## YOUR TASK
Only the pictures are to be left out; the listing itself is repeated exactly.
____ MATERIAL FOR THIS EXERCISE
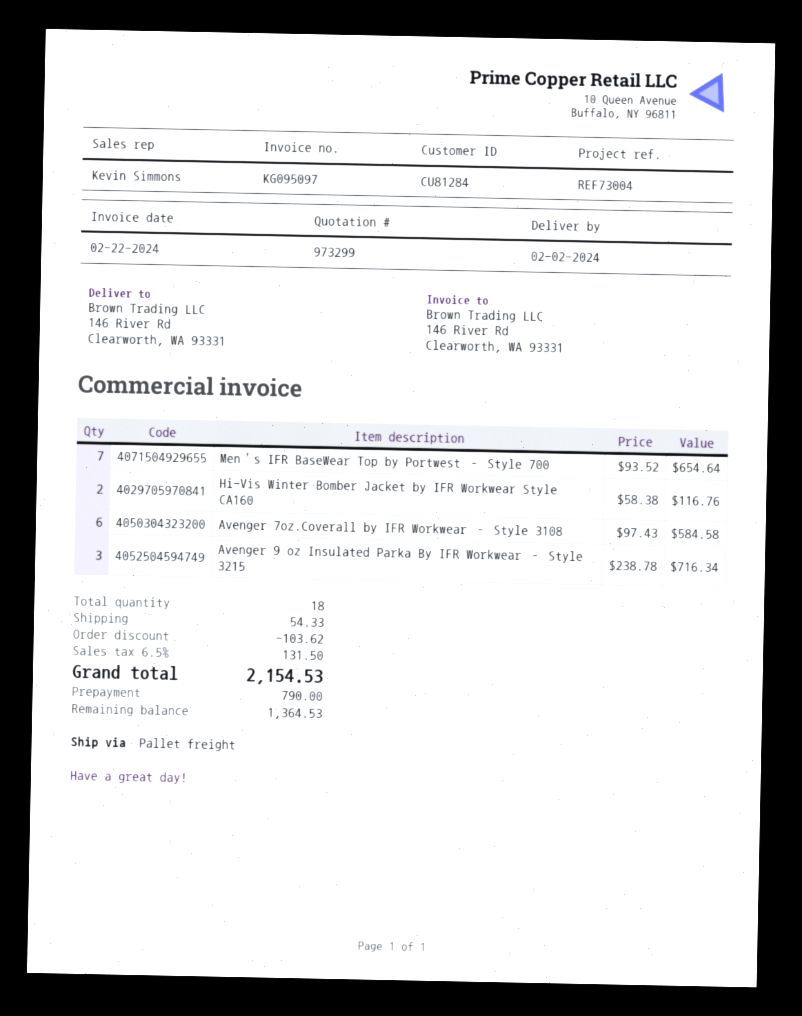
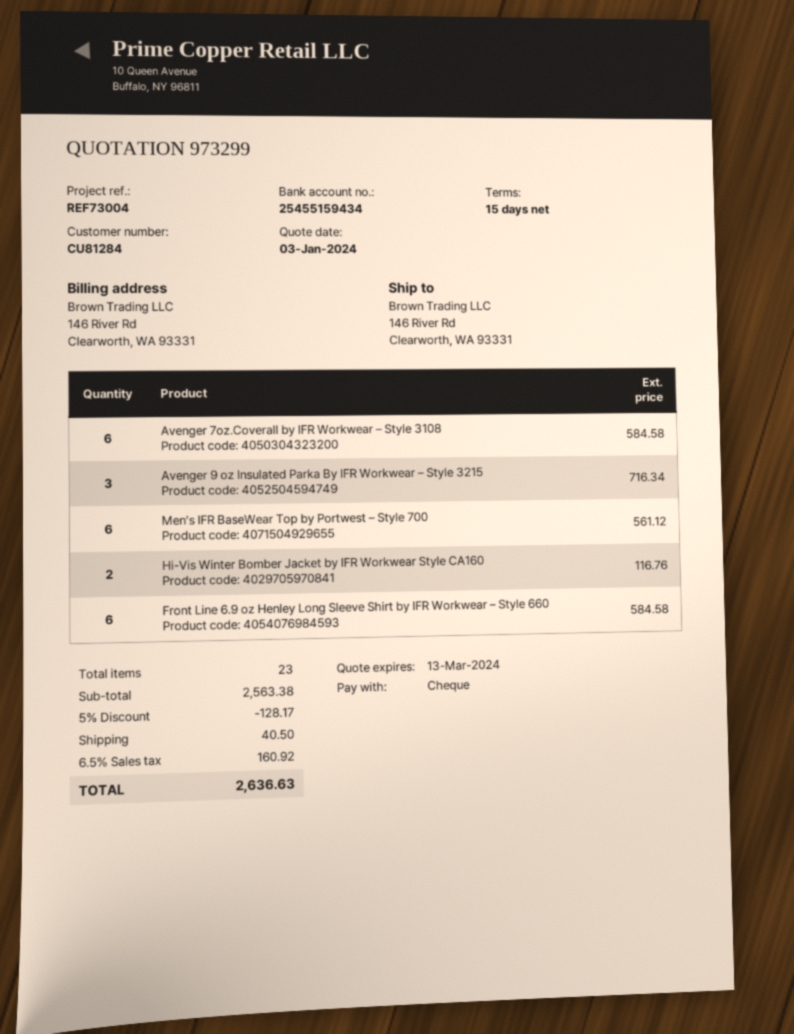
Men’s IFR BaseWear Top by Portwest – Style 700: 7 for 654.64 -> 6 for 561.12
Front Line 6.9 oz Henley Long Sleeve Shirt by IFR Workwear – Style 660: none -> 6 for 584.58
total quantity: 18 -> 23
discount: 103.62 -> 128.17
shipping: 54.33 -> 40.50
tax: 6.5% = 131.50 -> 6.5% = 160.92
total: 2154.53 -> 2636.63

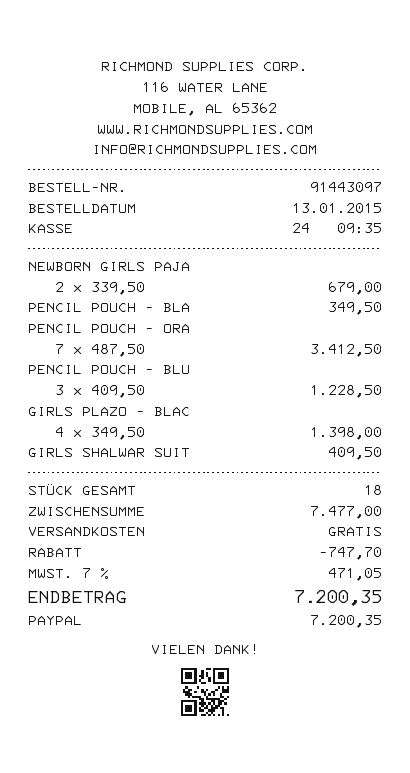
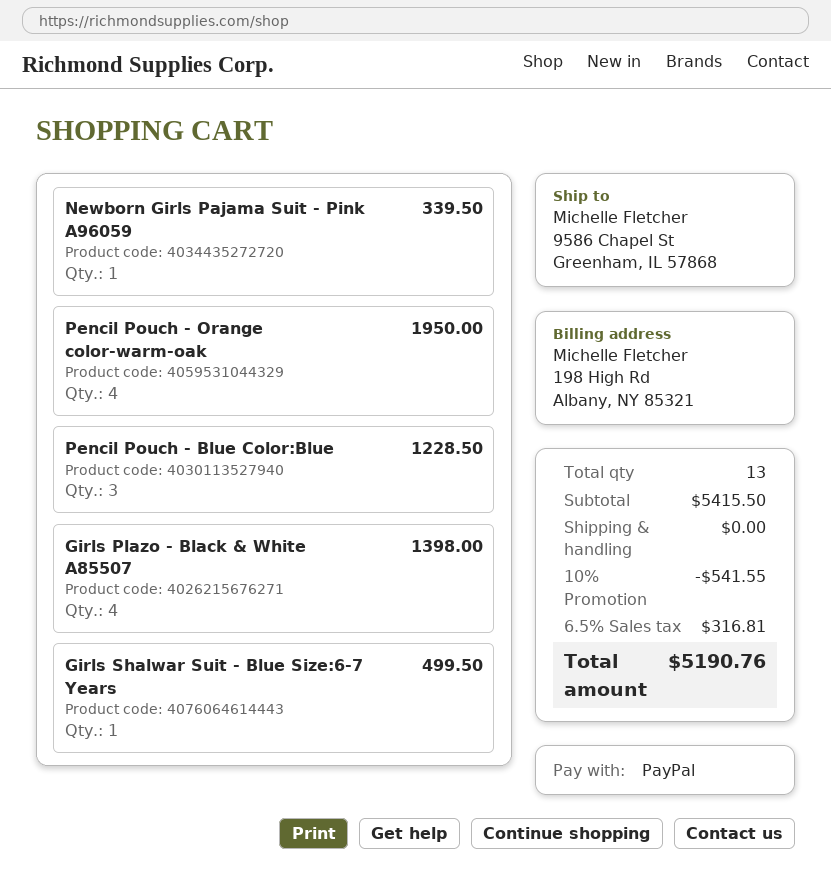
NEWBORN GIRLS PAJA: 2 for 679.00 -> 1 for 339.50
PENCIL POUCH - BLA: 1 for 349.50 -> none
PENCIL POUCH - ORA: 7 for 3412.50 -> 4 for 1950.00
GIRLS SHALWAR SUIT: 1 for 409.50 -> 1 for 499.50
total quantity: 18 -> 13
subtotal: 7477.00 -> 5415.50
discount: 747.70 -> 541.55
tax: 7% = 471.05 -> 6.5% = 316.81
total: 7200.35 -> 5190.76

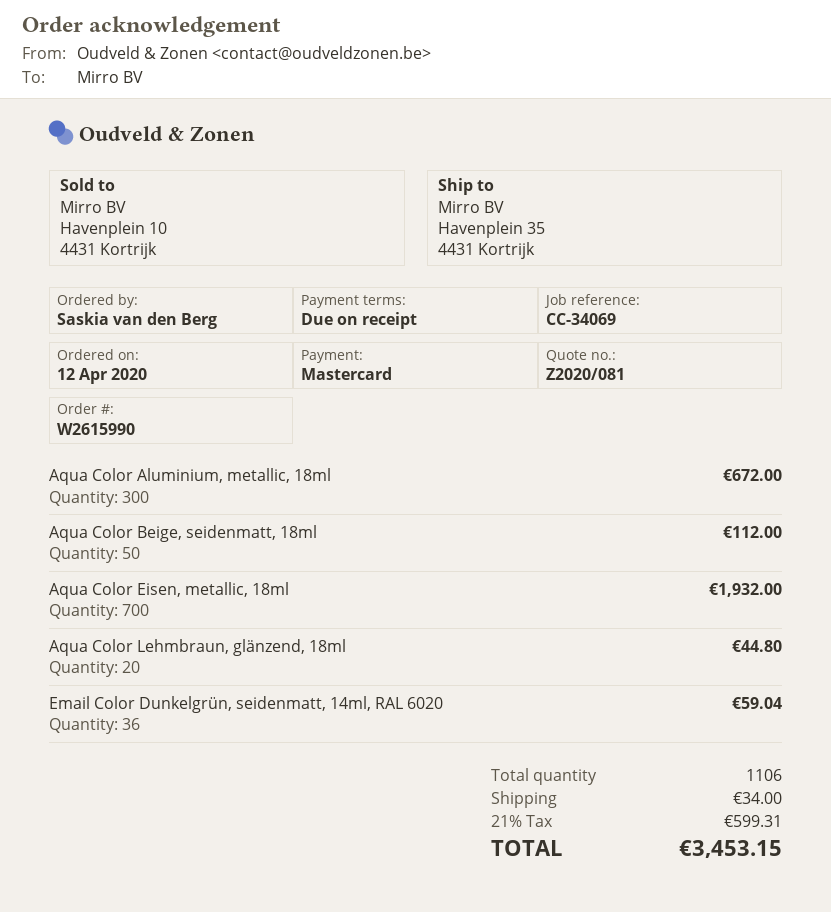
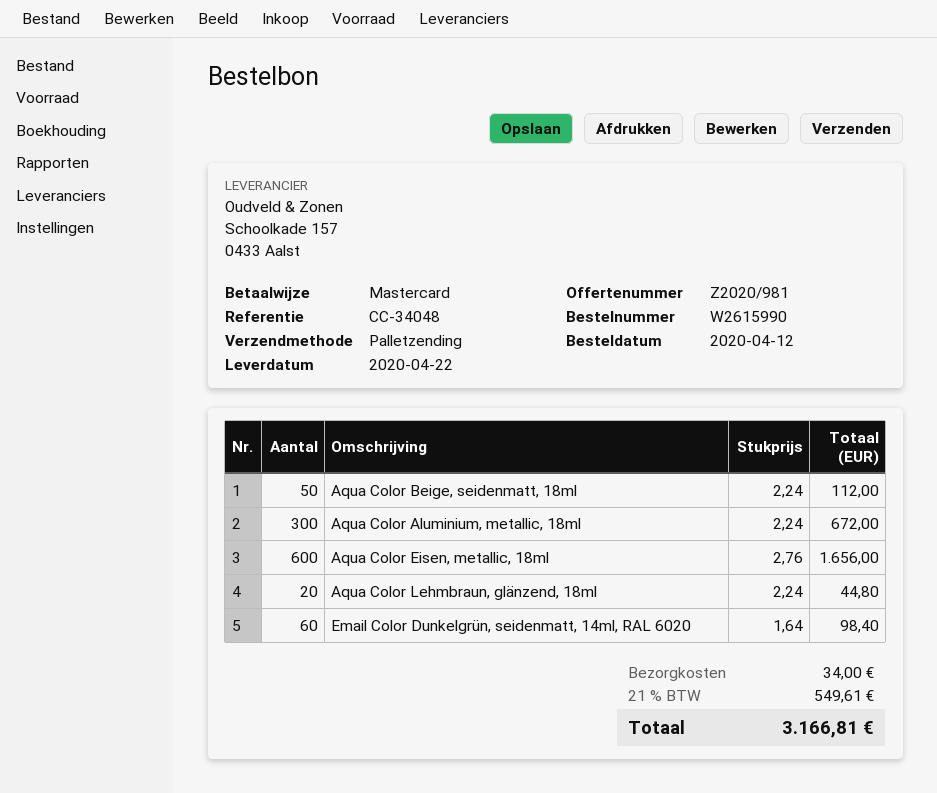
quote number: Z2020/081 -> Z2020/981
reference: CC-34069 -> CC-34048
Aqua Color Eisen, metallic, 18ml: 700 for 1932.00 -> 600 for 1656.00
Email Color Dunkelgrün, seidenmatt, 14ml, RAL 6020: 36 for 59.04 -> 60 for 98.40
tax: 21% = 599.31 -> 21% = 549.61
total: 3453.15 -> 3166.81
________
## RESPONSE TO THE TASK
Men’s IFR BaseWear Top by Portwest – Style 700: 7 for 654.64 -> 6 for 561.12
Front Line 6.9 oz Henley Long Sleeve Shirt by IFR Workwear – Style 660: none -> 6 for 584.58
total quantity: 18 -> 23
discount: 103.62 -> 128.17
shipping: 54.33 -> 40.50
tax: 6.5% = 131.50 -> 6.5% = 160.92
total: 2154.53 -> 2636.63

NEWBORN GIRLS PAJA: 2 for 679.00 -> 1 for 339.50
PENCIL POUCH - BLA: 1 for 349.50 -> none
PENCIL POUCH - ORA: 7 for 3412.50 -> 4 for 1950.00
GIRLS SHALWAR SUIT: 1 for 409.50 -> 1 for 499.50
total quantity: 18 -> 13
subtotal: 7477.00 -> 5415.50
discount: 747.70 -> 541.55
tax: 7% = 471.05 -> 6.5% = 316.81
total: 7200.35 -> 5190.76

quote number: Z2020/081 -> Z2020/981
reference: CC-34069 -> CC-34048
Aqua Color Eisen, metallic, 18ml: 700 for 1932.00 -> 600 for 1656.00
Email Color Dunkelgrün, seidenmatt, 14ml, RAL 6020: 36 for 59.04 -> 60 for 98.40
tax: 21% = 599.31 -> 21% = 549.61
total: 3453.15 -> 3166.81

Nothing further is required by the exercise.